SAN FRANCISCO -- While Jason Heyward impressed with a three-hit game during Saturday night's 7-2 win over the Giants, the Braves were well aware of the fact that the game may have been decided when Yunel Escobar added to his long list of stellar defensive plays.

With the bases loaded and two outs in the sixth inning, Escobar kept the game tied at 1 by ranging to his right and denying Eli Whiteside of a single that would have scored at least one run. The Braves shortstop backhanded Whiteside's grounder and made a strong throw that first baseman Troy Glaus easily picked out of the dirt.

"That play he made last night was a game-saver," Braves veteran utility player Eric Hinske said. "In my mind that was the turning point of the game. There aren't a whole lot of shortstops in the game that can make that play. I have seen him play a lot, but he's very special. He makes plays and can throw from certain angles that guys can't do. So he's extraordinary."

Since decreasing the number of aggressive mental blunders that plagued him during the first half of last year, Escobar has proven to be both an exciting and dependable shortstop. Since committing 11 errors in the first 66 games he played last year, he has been charged with just three more in the 79 games that have followed.

"We're so lucky to have him on our team to be our shortstop and make plays that I think he has no chance to get to," Braves catcher Brian McCann said. "It's every night, too. He brings his glove to the field every single night. Those guys are so hard to find."

Chipper sidetracked by back spasms

SAN FRANCISCO -- Chipper Jones experienced a setback Sunday afternoon when he experienced back spasms while testing his strained right oblique muscle with some swings in the indoor batting cages at AT&T Park.

But after the Braves lost for the third time in four games Sunday, Jones said there's still a good chance he could return to the lineup during this week's series in San Diego. He has been sidelined since leaving Thursday's game against the Cubs with the oblique strain.
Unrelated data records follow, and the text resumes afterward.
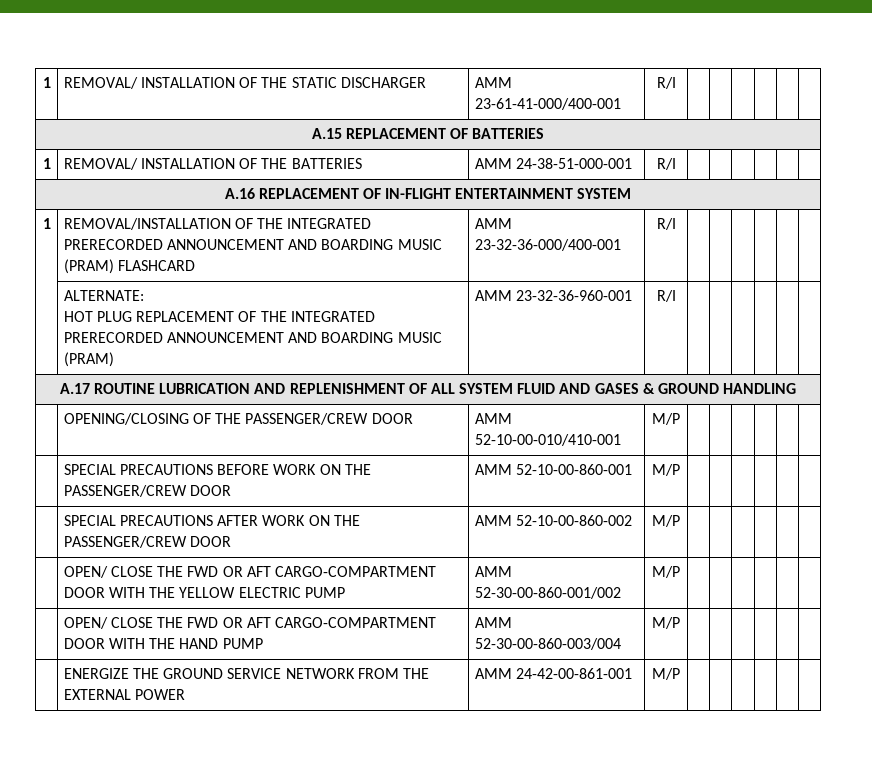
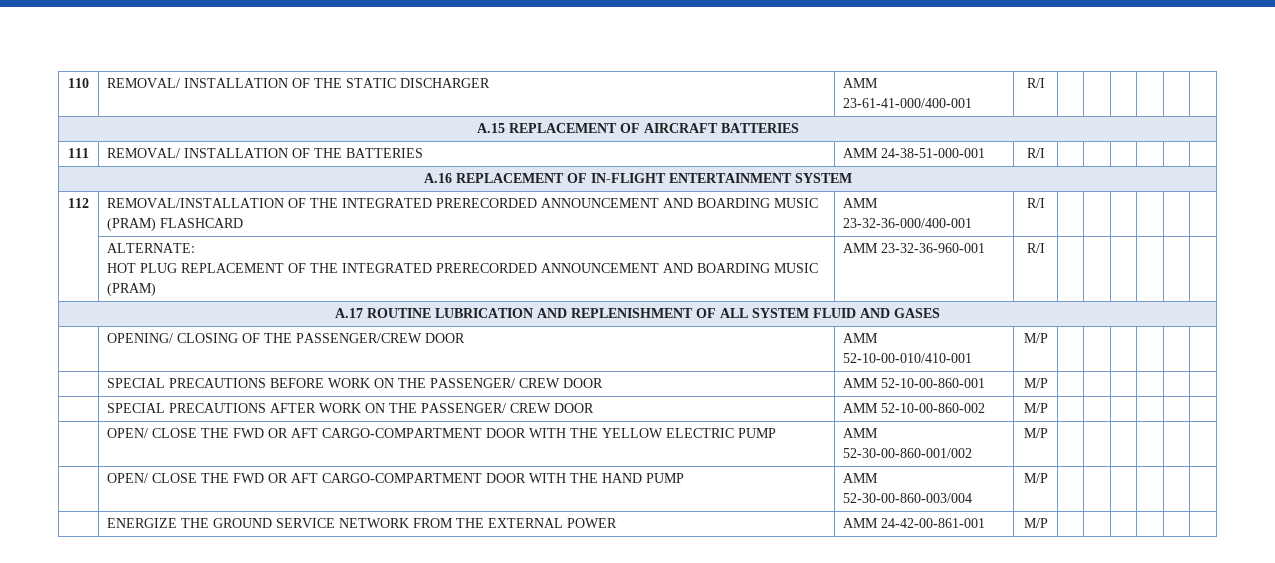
- 1 | REMOVAL/ INSTALLATION OF THE STATIC DISCHARGER | AMM 23-61-41-000/400-001 | R/I | | | | | |
+ 110 | REMOVAL/ INSTALLATION OF THE STATIC DISCHARGER | AMM 23-61-41-000/400-001 | R/I | | | | | |
- A.15 REPLACEMENT OF BATTERIES
+ A.15 REPLACEMENT OF AIRCRAFT BATTERIES
- 1 | REMOVAL/ INSTALLATION OF THE BATTERIES | AMM 24-38-51-000-001 | R/I | | | | | |
+ 111 | REMOVAL/ INSTALLATION OF THE BATTERIES | AMM 24-38-51-000-001 | R/I | | | | | |
- 1 | REMOVAL/INSTALLATION OF THE INTEGRATED PRERECORDED ANNOUNCEMENT AND BOARDING MUSIC (PRAM) FLASHCARD | AMM 23-32-36-000/400-001 | R/I | | | | | |
+ 112 | REMOVAL/INSTALLATION OF THE INTEGRATED PRERECORDED ANNOUNCEMENT AND BOARDING MUSIC (PRAM) FLASHCARD | AMM 23-32-36-000/400-001 | R/I | | | | | |
- A.17 ROUTINE LUBRICATION AND REPLENISHMENT OF ALL SYSTEM FLUID AND GASES & GROUND HANDLING
- | OPENING/CLOSING OF THE PASSENGER/CREW DOOR | AMM 52-10-00-010/410-001 | M/P | | | | | |
+ A.17 ROUTINE LUBRICATION AND REPLENISHMENT OF ALL SYSTEM FLUID AND GASES
+ | OPENING/ CLOSING OF THE PASSENGER/CREW DOOR | AMM 52-10-00-010/410-001 | M/P | | | | | |
- | SPECIAL PRECAUTIONS BEFORE WORK ON THE PASSENGER/CREW DOOR | AMM 52-10-00-860-001 | M/P | | | | | |
+ | SPECIAL PRECAUTIONS BEFORE WORK ON THE PASSENGER/ CREW DOOR | AMM 52-10-00-860-001 | M/P | | | | | |
- | SPECIAL PRECAUTIONS AFTER WORK ON THE PASSENGER/CREW DOOR | AMM 52-10-00-860-002 | M/P | | | | | |
+ | SPECIAL PRECAUTIONS AFTER WORK ON THE PASSENGER/ CREW DOOR | AMM 52-10-00-860-002 | M/P | | | | | |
"If I can come out and swing the bat tomorrow, I want to play," Jones said Sunday. "[Braves hitting coach Terry Pendleton] is pushing for Wednesday, just to get me more rest tomorrow and [during Tuesday's] off-day. But it's awfully hard for me to sit back with us losing."

Jones said he isn't too concerned about the possibility that the back spasms will provide lingering discomfort. But he would like to awake Monday and be able to swing better than he did Sunday.

"I took some swings lefty and I really couldn't extend on anything," the veteran switch-hitter said. "I swung a little bit at about 75 percent and then turned around right-handed and took about 10 swings and my back locked up. I don't think it's going to do much for my timetable. The back spasm will go away. I'm just worried about the oblique."

Hinske sees merits to bench in both leagues

SAN FRANCISCO -- While spending the majority of his career in the American League, Eric Hinske grew accustomed to being a role player who found his name in the starting lineup as either a position player or designated hitter.

When Hinske signed with the Braves in January, he knew that his opportunities to be in the lineup would decrease. But at the same time, he looked forward to the opportunity to play more frequently via the pinch-hitting role that is utilized much more frequently in the National League.

"For me, it helps because you get to pinch-hit," Hinske said. "So I get my at-bats over here. But at the same time you have the luxury of starting more in the American League. I might start some game here, but I'm not an everyday player. So I just stay ready. Whenever my name is on that card, I go out there and do everything I can."

Hinske was scheduled to make his first start of the season at first base. Troy Glaus, who has hit .238 (5-for-21) and tallied six strikeouts through the first five games of the season, was given the day off.

Hinske has collected two hits -- a double and triple -- through his first four pinch-hit at-bats of the season. The veteran switch-hitter will likely see most of his time in the field spent at first base when the opposing team is starting a right-handed pitcher. He has hit .221 in his career against left-handers and .263 against right-handers.

Proctor does well in rehab outing

SAN FRANCISCO -- Scott Proctor is providing the Braves reason to believe that he is ready to make his return from Tommy John elbow reconstruction surgery. The veteran reliever made another strong impression Sunday afternoon, when he worked a perfect eighth inning for Triple-A Gwinnett in its game against Charlotte.

During the two appearances he made for Gwinnett this weekend, Proctor completed a pair of perfect innings, registered three strikeouts and threw 16 of his 22 pitches for strikes. The 33-year-old right-handed reliever underwent the surgical procedure on May 5.

If Proctor continues to pitch effectively and in a pain-free manner this week, there's a chance the Braves could activate him from the disabled list next weekend. After an exhibition game on April 2, manager Bobby Cox said that the veteran reliever would go to Gwinnett to complete a rehab schedule that would last at least two weeks.